Chip Zullinger, the man tapped to take over Denver Public Schools, isn’t intimidated by concerns that he’s unfamiliar with issues facing the city’s Hispanic community.

Just because he hasn’t dealt with large groups of Hispanic students in his previous jobs, he says, doesn’t mean he can’t.

“Disenfranchised people are something that I’ve dealt with a lot,” said Zullinger, 48, who comes from the Charleston, S.C., school district, which is 65 percent black. “It’s kind of exciting to me. I want to begin developing a system that is responsive to the Hispanic community.”

Zullinger, who will be named DPS superintendent this week, will have to work with a Hispanic community that feels its interests were not taken seriously by the previous regime.

Almost half of the 60,000 students in DPS are Hispanic, and with a new bilingual education program to begin this fall, Hispanic leaders will be watching Zullinger very closely.

Zullinger wants to get more Hispanic parents involved, to give them a sense of ownership in the schools.

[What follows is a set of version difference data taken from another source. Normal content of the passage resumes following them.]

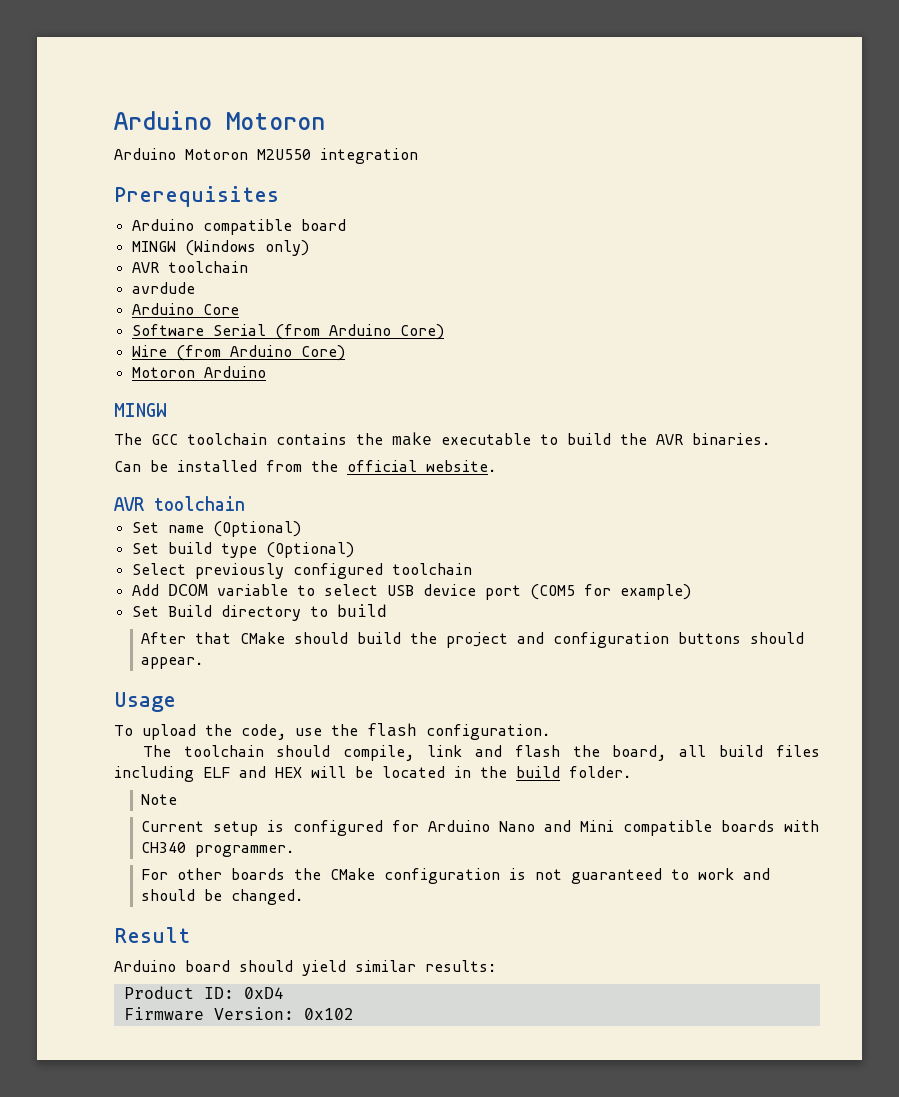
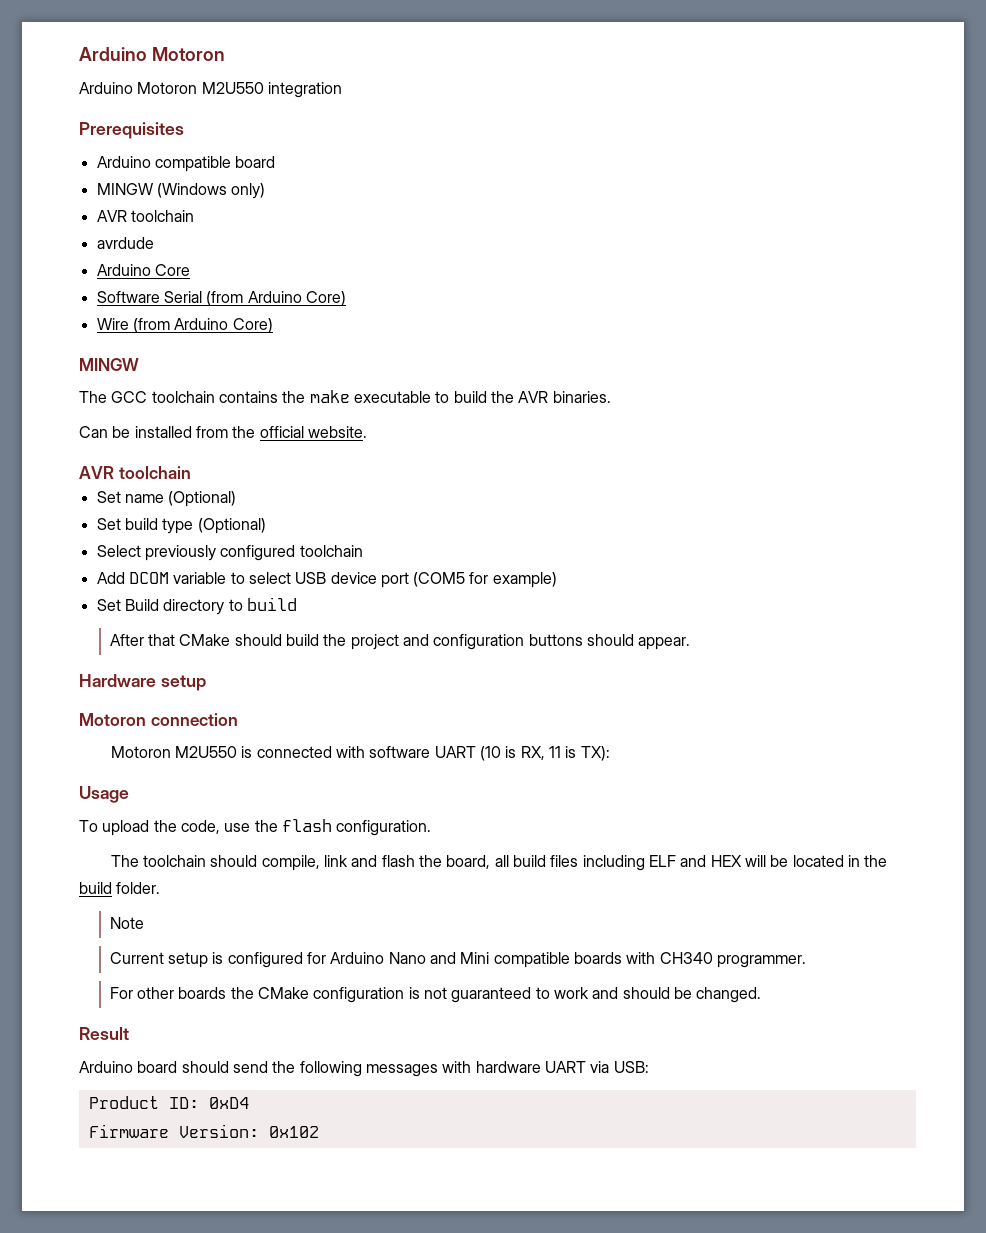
- Motoron Arduino
+ Hardware setup
+ Motoron connection
+ Motoron M2U550 is connected with software UART (10 is RX, 11 is TX):
- Arduino board should yield similar results:
+ Arduino board should send the following messages with hardware UART via USB:

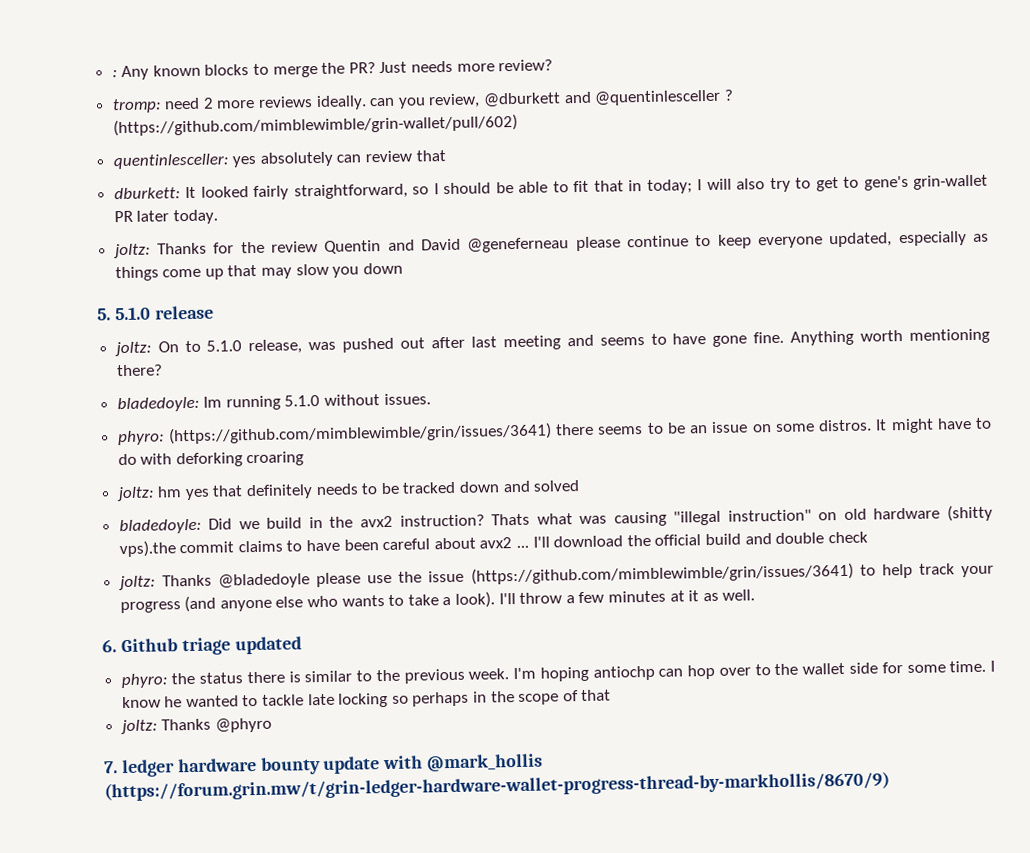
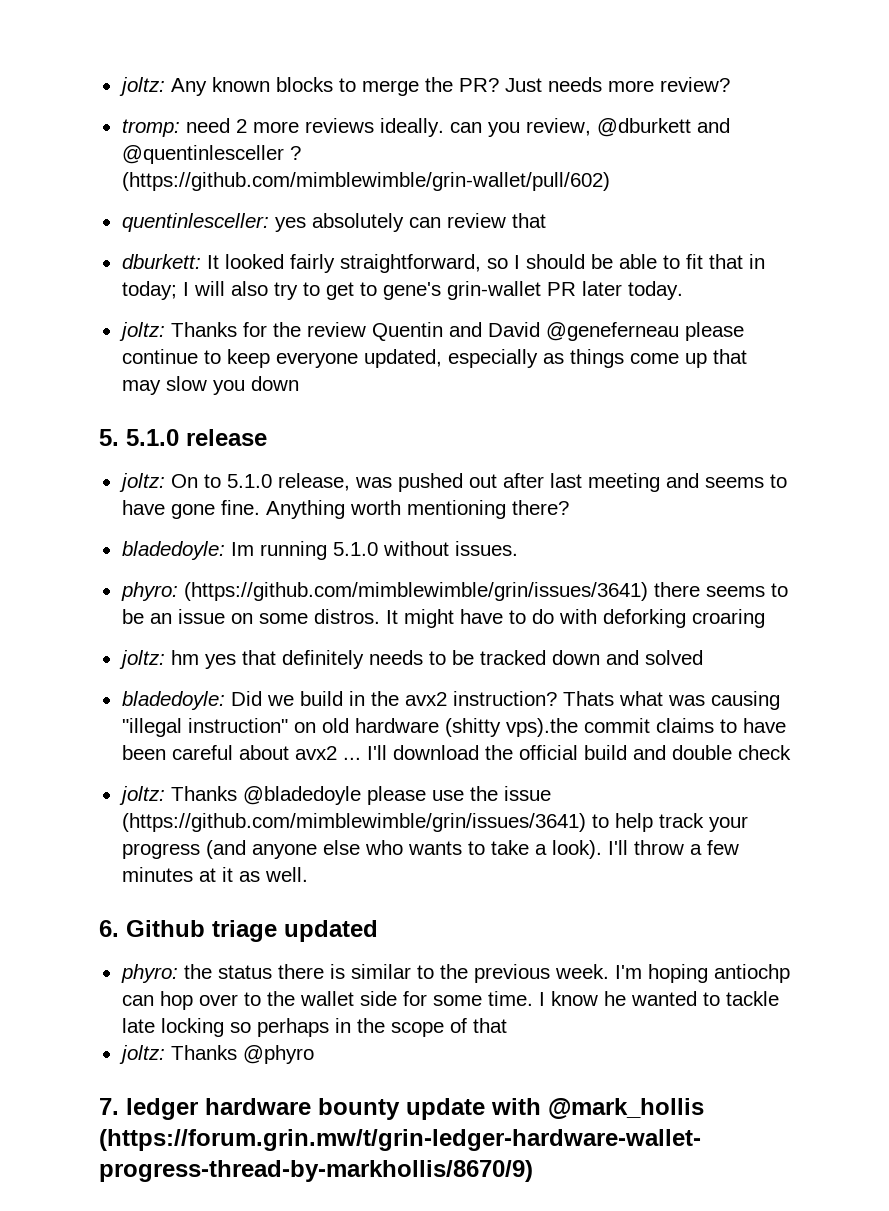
- : Any known blocks to merge the PR?
+ joltz: Any known blocks to merge the PR?

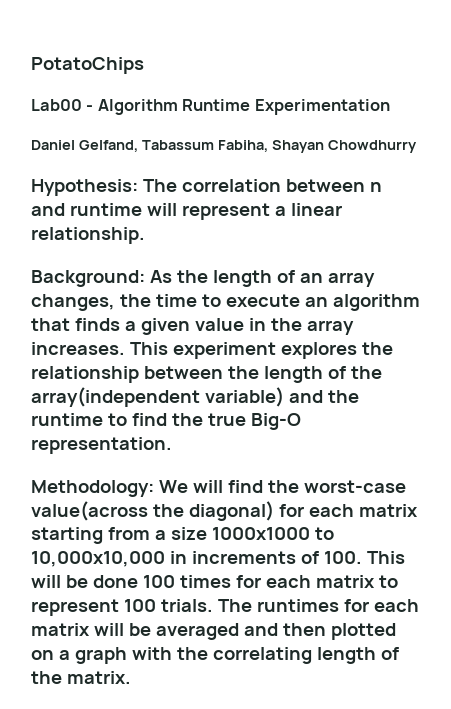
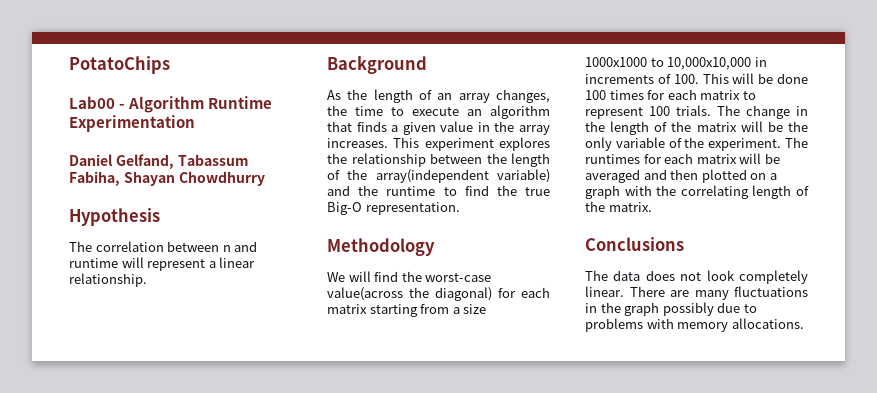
- Hypothesis: The correlation between n and runtime will represent a linear relationship.
+ Hypothesis
+ The correlation between n and runtime will represent a linear relationship.
- Background: As the length of an array changes, the time to execute an algorithm that finds a given value in the array increases.
+ Background
+ As the length of an array changes, the time to execute an algorithm that finds a given value in the array increases.
- Methodology: We will find the worst-case value(across the diagonal) for each matrix starting from a size 1000x1000 to 10,000x10,000 in increments of 100. This will be done 100 times for each matrix to represent 100 trials.
+ Methodology
+ We will find the worst-case value(across the diagonal) for each matrix starting from a size 1000x1000 to 10,000x10,000 in increments of 100. This will be done 100 times for each matrix to represent 100 trials.
- The runtimes for each matrix will be averaged and then plotted on a graph with the correlating length of the matrix.
+ The change in the length of the matrix will be the only variable of the experiment. The runtimes for each matrix will be averaged and then plotted on a graph with the correlating length of the matrix.
+ Conclusions
+ The data does not look completely linear. There are many fluctuations in the graph possibly due to problems with memory allocations.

But that may be hard to do.

Before Charleston, Zullinger was superintendent of the school district in Casper, Wyo. Some Hispanic activists and leaders are questioning whether his lack of experience in bilingual education will hamper the success of their kids. They have seen high numbers of Hispanic kids drop out of school or fail to graduate. They’ve witnessed their test scores constantly fall below those of their Anglo counterparts.

“It seems as though the district is intent on not hiring someone who is black or Hispanic or somebody that hasn’t had major experiences with Hispanics,” said Pierre Jimenez, a leader in the Hispanic community.

Desiree Sanchez, public policy director of the Latin American Research and Service Agency (LARASA), said a coalition of Hispanic activists called the Latino Education Campaign, which includes LARASA and others, urged the school board last week to continue the superintendent search.

Many others also felt the board should resume its search for a top-notch superintendent, after Zullinger and the three other finalists failed to impress community members at public forums earlier this month.

“We were unhappy with the work experiences of all four candidates,” Sanchez said.

However, Sanchez said that if Zullinger is appointed, the group would work with Zullinger.

“We hope he would sit down with us,” she said.

The Denver school board still still hasn’t officially confirmed its choice of Zullinger, which was first reported Sunday in The Denver Post.

“The school board expects to make an announcement (today) or Wednesday,” DPS spokeswoman Amy Hudson said.

Even Zullinger isn’t confirming whether he’s got the job or not.

“I haven’t been told anything,” Zullinger, 48, said Monday. “The board still has to speak as a group about this.”

By state law, the school board was required to wait until at least today –
14 days after the finalists for the post were made public – to name its choice. The board would then officially sign Zullinger to a contract and ratify it at its first meeting in August.

Zullinger’s imminent appointment doesn’t come without controversy.

For starters, Zullinger is on paid administrative leave from his job as superintendent of schools in Charleston, S.C., where he has clashed with a newly elected school board.

And Zullinger doesn’t have unanimous support from the Denver school board either. At least one board member – Rita Montero – said Zullinger’s not her choice for superintendent. She did not say who was but added that she has no plans to request a new search and that she will try to support him.

Zullinger was one of four finalist seeking the job held formerly by Superintendent Irv Moskowitz, who stepped down June 30.

The others were: Eugene Gutierrez of Fort Worth, Texas, James Harris of Buffalo, N.Y., and Robert Schiller of Baltimore, who was the board’s second choice.